Stink bug control is a big issue these days in parts of the world where they were historically unknown. Originally found in east Asia (Japan, China and Korea) they entered the Unites States in 2001, probably in shipping containers, and have since spread widely, especially in the eastern part of the country. Stink bugs have no natural predators in the United States, and stink bug control and elimination can be notoriously difficult. While they do not directly harm humans, stink bugs do cause significant agricultural damage, and their noxious smell makes them a big nuisance. The stink lingers for sometime and is not easily dispelled even by washing. Some people are also alarmed by the bugs when they enter homes and fly about. But they do not damage structures or breed inside them.
In their native habitat, they feed on many different plants, including plants of agricultural importance such as peaches, figs, apples, citrus fruits, persimmons and mulberries. They suck out juices from these fruits and often leave disfiguring marks on the surface of the fruits, rendering them unmarketable. In the United States, stink bugs are becoming significant agricultural pests especially in the state of Pennsylvania. They have caused huge losses for peach and apple orchards. They have also been observed feeding on other crops such as soybeans, blackberry, corn, lima beans, green peppers and tomatoes.
Stink bugs belong to the family Pentatomidae, and emit their foul smell as a defense against predators, and they become a nuisance especially in the fall, when they leave the fields and come inside homes to seek warmth and hibernate.
How to get rid of stink bugs? First of all, do not crush them. If you do so, the stink is really bad and difficult to remove. You should try to kill them intact.
You can try to create an environment around your home that is not conducive for stink bug habitat. If you keep your garden free of weeds, that creates a less hospitable environment for the stink bugs as they can take cover under weeds, making it less likely that they will cross bare ground to enter your house. You can also scatter kaolin clay around your home or spray plants with a solution of kaolin clay. This will deter the stink bugs from laying eggs or feeding on these plants. Kaolin clay is non-toxic and can be washed off fruits and vegetables prior to consumption.

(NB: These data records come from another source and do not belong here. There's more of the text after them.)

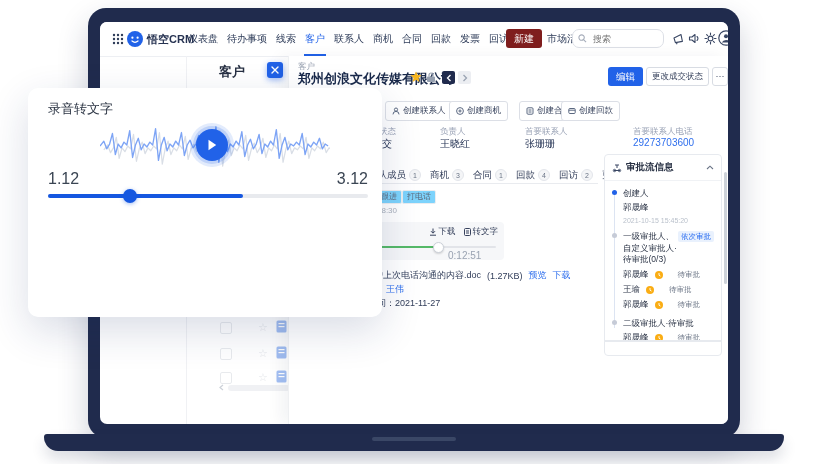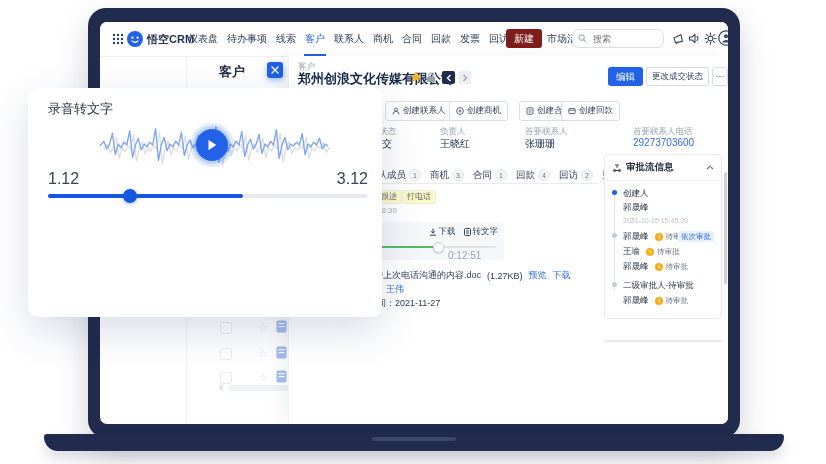--- a/index.html
+++ b/index.html
@@ -50,21 +50,21 @@
     text-align:center;color:#39445e;font-size:9px;background:#fff;box-sizing:border-box;}
   .cr-btn{top:79px;height:18px;display:inline-flex;align-items:center;gap:3px;padding:0 6px;
     border:1px solid #dcdfe6;border-radius:3px;font-size:8.5px;color:#39445e;background:#fff;white-space:nowrap;}
   .f-label{font-size:8.5px;color:#9aa3b6;position:absolute;}
   .f-value{font-size:10px;color:#1d2c4e;font-weight:500;position:absolute;white-space:nowrap;}
   .tabs{left:268px;top:144px;height:18px;display:flex;align-items:center;gap:9px;font-size:9.5px;color:#36415c;}
   .tab{display:flex;align-items:center;gap:3px;white-space:nowrap;}
   .tab .cnt{width:12px;height:12px;border-radius:50%;background:#f4f5f7;border:1px solid #e3e6eb;
     font-size:7px;color:#6a7486;display:flex;align-items:center;justify-content:center;box-sizing:border-box;}
   .tabline{left:190px;top:161px;width:308px;height:1px;background:#e9ebef;}
-  .tag{position:absolute;top:168px;padding:2px 4px;font-size:8px;background:#fef9c3;border:1px solid #ebedf0;
+  .tag{position:absolute;top:168px;padding:2px 4px;font-size:8px;background:#7dd3fc;border:1px solid #ebedf0;
     color:#5d6779;border-radius:2px;line-height:1;}
   .fu-time{left:277px;top:184px;font-size:8px;color:#a9b0bc;}
   .audio{left:200px;top:200px;width:204px;height:38px;background:#f6f7f9;border-radius:4px;}
   .audio .acts{position:absolute;right:6px;top:4px;display:flex;gap:8px;font-size:8.5px;color:#36415c;}
   .audio .act{display:flex;align-items:center;gap:2px;}
   .aud-green{position:absolute;left:8px;top:24px;width:134px;height:2px;background:#55b968;border-radius:1px;}
   .aud-gray{position:absolute;left:142px;top:24px;width:54px;height:2px;background:#e2e4e9;border-radius:1px;}
   .aud-handle{position:absolute;left:133px;top:20px;width:9px;height:9px;background:#fff;border:1px solid #ccd1d9;
     border-radius:50%;box-shadow:0 1px 2px rgba(0,0,0,.15);}
   .aud-dur{position:absolute;left:148px;top:28px;font-size:10px;color:#9aa3b2;}
@@ -82,21 +82,21 @@
   .tl:before{content:"";position:absolute;left:2px;top:6px;bottom:16px;width:1px;background:#dce4f2;}
   .step{position:relative;margin-bottom:7px;}
   .step .dot{position:absolute;left:-11px;top:2px;width:5px;height:5px;border-radius:50%;background:#c6cbd7;}
   .step .dot.blue{background:#2162e8;}
   .st{font-size:8.5px;color:#2a3345;line-height:1.35;margin-bottom:2px;}
   .step.haspad .st{padding-right:32px;}
   .badge{position:absolute;right:0;top:0;background:#e9f1fd;color:#2469f0;font-size:7.5px;
     padding:1px 3px;border-radius:2px;line-height:1.2;}
   .person{display:flex;align-items:center;gap:6px;margin:3px 0;}
   .pname{font-size:8.5px;color:#2a3345;}
-  .chip{display:flex;align-items:center;gap:3px;font-size:7.5px;color:#707a8a;}
+  .chip{display:flex;align-items:center;gap:15px;font-size:7.5px;color:#707a8a;}
   .ptime{font-size:7px;color:#b9c0cb;margin-top:1px;}
   .srow{display:flex;align-items:center;margin:9px 0;padding:0 3px;}
   .srow .sl{width:52px;font-size:8px;color:#99a2b3;}
   .srow .sv{font-size:9.5px;font-weight:700;color:#1d2c4c;}
   .vscroll{left:624px;top:150px;width:3px;height:112px;background:#cdd2d9;border-radius:2px;}
   
   .voice-card{left:28px;top:88px;width:354px;height:229px;background:#fff;border-radius:10px;z-index:20;
     box-shadow:0 14px 40px rgba(23,43,99,.16);}
   .vc-title{position:absolute;left:20px;top:12px;font-size:13px;font-weight:500;color:#2c3544;}
   .vc-times{position:absolute;left:20px;right:14px;top:82px;display:flex;justify-content:space-between;
@@ -378,20 +378,21 @@
             <span class="dot blue"></span>
             <div class="st">创建人</div>
             <div class="person">
                 <span class="pname">郭晟峰</span>
               </div>
             <div class="ptime">2021-10-15 15:45:20</div>
           </div>
           <div class="step haspad">
             <span class="dot"></span>
             <span class="badge">依次审批</span>
+            <div class="st">一级审批人、自定义审批人·待审批(0/3)</div>
             <div class="person">
                 <span class="pname">郭晟峰</span>
               <span class="chip">
                 <svg width="8" height="8" viewBox="0 0 8 8">
                     <circle cx="4" cy="4" r="4" fill="#faad14"></circle>
                     <path d="M4 2 v2.2 l1.5 0.9" stroke="#fff" stroke-width="0.9" fill="none"></path>
                   </svg>
                 <span>待审批</span>
                 </span>
             </div>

It is also important to seal your house well so that the stink bugs cannot enter your house. Seal any cracks or holes, put screens over your doors and windows. You need to do this before the onset of the cold nights in the fall, as that is the time when stink bugs start to enter homes.
Once stink bugs are inside the house, you can vacuum them up. Be aware, though that they may stink up the vacuum cleaner also. For this reason, you may wish to discard the vacuum cleaner bag after having swept up the stink bugs.
Applying pesticides outside the home may give you some relief from stink bugs. The pesticide should be a synthetic pyrethroid (such as cyfluthrin, cypermethrin, deltamethrin, lambda-cyhalothrin, tralomethrin or sumithrin). These should only be applied by licensed home pest control services in the early fall, just before stink bugs start to enter the house. However, these pesticides get quickly degraded by sunlight, so their efficacy in killing stink bugs may only last for a few days.